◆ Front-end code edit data
══════

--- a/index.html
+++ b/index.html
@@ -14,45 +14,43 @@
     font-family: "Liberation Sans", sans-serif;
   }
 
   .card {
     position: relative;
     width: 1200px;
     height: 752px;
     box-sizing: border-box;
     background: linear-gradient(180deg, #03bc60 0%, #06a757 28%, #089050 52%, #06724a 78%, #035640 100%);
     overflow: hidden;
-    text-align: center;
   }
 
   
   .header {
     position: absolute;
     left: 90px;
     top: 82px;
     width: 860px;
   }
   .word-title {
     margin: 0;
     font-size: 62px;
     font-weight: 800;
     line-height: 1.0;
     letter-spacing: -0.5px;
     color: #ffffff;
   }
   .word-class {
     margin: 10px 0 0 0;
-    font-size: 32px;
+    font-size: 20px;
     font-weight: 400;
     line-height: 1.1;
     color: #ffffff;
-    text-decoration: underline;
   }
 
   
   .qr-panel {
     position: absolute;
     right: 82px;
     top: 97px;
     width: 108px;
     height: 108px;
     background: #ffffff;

══════

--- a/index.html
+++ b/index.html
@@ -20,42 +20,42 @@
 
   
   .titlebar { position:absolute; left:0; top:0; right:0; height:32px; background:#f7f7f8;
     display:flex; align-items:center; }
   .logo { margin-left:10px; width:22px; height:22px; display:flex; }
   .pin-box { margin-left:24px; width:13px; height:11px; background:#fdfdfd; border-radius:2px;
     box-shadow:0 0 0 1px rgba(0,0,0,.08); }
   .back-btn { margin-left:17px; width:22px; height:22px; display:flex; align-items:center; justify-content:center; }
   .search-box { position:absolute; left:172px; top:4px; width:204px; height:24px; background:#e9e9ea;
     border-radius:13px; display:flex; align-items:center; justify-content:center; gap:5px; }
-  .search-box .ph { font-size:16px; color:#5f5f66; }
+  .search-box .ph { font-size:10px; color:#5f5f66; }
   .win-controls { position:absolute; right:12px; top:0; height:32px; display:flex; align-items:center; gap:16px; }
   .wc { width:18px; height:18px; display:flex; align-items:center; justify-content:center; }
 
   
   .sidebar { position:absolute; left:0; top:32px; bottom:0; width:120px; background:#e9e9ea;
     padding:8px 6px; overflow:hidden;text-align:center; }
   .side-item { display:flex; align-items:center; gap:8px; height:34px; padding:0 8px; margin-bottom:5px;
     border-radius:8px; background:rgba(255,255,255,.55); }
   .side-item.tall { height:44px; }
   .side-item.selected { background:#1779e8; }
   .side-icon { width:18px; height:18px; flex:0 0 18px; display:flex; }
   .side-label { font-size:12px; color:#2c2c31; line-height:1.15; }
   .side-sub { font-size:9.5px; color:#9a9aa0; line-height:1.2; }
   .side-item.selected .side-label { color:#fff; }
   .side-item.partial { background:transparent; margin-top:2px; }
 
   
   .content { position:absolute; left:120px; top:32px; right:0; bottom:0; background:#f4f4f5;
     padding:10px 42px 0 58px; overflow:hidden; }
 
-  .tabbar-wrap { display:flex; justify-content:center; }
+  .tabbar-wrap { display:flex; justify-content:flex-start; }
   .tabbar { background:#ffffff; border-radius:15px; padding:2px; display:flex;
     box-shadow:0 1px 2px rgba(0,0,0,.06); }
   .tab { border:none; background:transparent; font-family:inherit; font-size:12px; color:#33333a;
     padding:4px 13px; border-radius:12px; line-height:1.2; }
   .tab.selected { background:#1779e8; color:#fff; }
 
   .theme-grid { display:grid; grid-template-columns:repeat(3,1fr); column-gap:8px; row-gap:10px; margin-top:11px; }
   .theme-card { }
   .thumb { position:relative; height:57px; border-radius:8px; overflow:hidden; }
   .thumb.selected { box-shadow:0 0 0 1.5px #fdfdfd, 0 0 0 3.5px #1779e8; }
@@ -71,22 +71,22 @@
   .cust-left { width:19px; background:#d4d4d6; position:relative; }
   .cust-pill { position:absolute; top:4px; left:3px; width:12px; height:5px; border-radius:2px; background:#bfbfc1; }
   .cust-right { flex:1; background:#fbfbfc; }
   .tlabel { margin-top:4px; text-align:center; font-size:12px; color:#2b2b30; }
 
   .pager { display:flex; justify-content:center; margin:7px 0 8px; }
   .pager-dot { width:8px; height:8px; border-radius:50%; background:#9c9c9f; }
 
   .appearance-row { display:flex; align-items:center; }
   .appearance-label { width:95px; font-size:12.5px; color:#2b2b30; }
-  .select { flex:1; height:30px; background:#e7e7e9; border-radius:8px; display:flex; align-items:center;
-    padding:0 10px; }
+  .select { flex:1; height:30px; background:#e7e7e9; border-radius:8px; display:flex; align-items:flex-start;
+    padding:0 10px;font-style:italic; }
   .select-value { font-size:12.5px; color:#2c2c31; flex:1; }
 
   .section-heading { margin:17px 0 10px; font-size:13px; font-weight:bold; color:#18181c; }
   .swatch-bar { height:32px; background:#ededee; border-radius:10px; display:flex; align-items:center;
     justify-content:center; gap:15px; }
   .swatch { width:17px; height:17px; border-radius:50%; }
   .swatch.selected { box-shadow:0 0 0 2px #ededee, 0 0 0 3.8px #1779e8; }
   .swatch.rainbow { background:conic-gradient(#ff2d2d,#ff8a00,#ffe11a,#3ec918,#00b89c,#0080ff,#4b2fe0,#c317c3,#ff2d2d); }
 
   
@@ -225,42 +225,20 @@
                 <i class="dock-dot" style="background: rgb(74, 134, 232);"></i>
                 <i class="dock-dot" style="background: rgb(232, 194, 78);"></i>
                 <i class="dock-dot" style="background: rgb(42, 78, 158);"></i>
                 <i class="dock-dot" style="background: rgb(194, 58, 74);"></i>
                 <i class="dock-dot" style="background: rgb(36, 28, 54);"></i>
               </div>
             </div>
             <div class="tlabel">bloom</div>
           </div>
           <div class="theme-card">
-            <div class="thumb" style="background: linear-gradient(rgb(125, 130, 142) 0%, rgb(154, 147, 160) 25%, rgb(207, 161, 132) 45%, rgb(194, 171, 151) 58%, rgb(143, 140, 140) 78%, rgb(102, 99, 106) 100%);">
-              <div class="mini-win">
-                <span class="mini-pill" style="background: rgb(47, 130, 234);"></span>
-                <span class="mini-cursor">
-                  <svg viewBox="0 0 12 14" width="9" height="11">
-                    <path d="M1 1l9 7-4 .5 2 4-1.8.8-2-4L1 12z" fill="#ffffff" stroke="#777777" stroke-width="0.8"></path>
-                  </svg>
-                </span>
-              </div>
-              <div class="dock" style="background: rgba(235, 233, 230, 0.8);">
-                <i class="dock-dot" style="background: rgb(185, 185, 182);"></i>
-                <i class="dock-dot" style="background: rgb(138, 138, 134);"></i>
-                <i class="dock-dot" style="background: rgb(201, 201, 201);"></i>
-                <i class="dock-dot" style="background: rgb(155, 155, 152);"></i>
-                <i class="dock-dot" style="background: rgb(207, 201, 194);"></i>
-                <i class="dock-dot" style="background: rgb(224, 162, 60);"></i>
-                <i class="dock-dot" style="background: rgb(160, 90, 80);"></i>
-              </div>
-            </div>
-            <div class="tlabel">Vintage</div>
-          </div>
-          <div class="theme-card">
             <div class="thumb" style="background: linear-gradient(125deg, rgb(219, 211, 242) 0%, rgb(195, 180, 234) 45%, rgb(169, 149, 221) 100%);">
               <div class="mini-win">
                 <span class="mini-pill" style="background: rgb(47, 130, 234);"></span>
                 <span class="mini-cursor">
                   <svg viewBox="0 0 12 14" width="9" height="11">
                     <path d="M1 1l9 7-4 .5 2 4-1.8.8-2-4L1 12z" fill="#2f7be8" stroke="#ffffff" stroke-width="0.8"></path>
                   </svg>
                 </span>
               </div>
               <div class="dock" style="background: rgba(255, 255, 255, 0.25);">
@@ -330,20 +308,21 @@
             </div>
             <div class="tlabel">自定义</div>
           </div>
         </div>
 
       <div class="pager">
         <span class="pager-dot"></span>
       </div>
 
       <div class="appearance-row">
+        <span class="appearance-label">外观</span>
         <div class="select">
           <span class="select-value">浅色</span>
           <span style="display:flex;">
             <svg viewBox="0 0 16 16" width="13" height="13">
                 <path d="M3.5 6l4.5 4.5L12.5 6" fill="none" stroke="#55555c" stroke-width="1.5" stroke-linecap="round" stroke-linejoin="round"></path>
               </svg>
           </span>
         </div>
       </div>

══════

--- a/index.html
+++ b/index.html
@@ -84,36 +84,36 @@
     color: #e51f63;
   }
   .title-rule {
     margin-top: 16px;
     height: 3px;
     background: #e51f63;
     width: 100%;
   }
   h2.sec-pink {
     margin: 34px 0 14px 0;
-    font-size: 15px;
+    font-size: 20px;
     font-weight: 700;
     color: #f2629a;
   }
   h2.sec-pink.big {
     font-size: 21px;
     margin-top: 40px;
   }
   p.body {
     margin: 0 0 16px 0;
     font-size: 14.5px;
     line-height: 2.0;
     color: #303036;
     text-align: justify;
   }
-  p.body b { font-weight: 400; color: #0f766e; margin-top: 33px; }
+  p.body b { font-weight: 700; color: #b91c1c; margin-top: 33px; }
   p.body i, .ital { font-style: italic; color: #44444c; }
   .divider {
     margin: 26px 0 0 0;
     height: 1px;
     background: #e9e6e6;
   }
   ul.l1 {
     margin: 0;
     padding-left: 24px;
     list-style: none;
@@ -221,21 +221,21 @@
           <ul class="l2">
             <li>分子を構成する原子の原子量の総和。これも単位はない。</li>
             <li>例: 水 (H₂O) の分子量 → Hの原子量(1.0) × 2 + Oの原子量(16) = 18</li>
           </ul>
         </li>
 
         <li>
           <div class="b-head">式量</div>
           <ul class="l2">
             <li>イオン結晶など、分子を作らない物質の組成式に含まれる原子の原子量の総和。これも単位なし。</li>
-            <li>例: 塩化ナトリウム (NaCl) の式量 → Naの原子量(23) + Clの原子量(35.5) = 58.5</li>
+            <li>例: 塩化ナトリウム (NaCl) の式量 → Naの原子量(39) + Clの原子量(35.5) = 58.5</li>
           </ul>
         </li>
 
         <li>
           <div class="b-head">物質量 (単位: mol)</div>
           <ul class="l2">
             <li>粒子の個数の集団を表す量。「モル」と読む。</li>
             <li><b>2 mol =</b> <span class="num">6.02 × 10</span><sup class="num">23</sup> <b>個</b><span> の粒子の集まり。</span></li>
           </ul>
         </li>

══════

◆ EXERCISE DETAILS
For the records above, count the lines that contain the word "Naの原子量" and give only that number.

◆ EXERCISE OUTPUT
2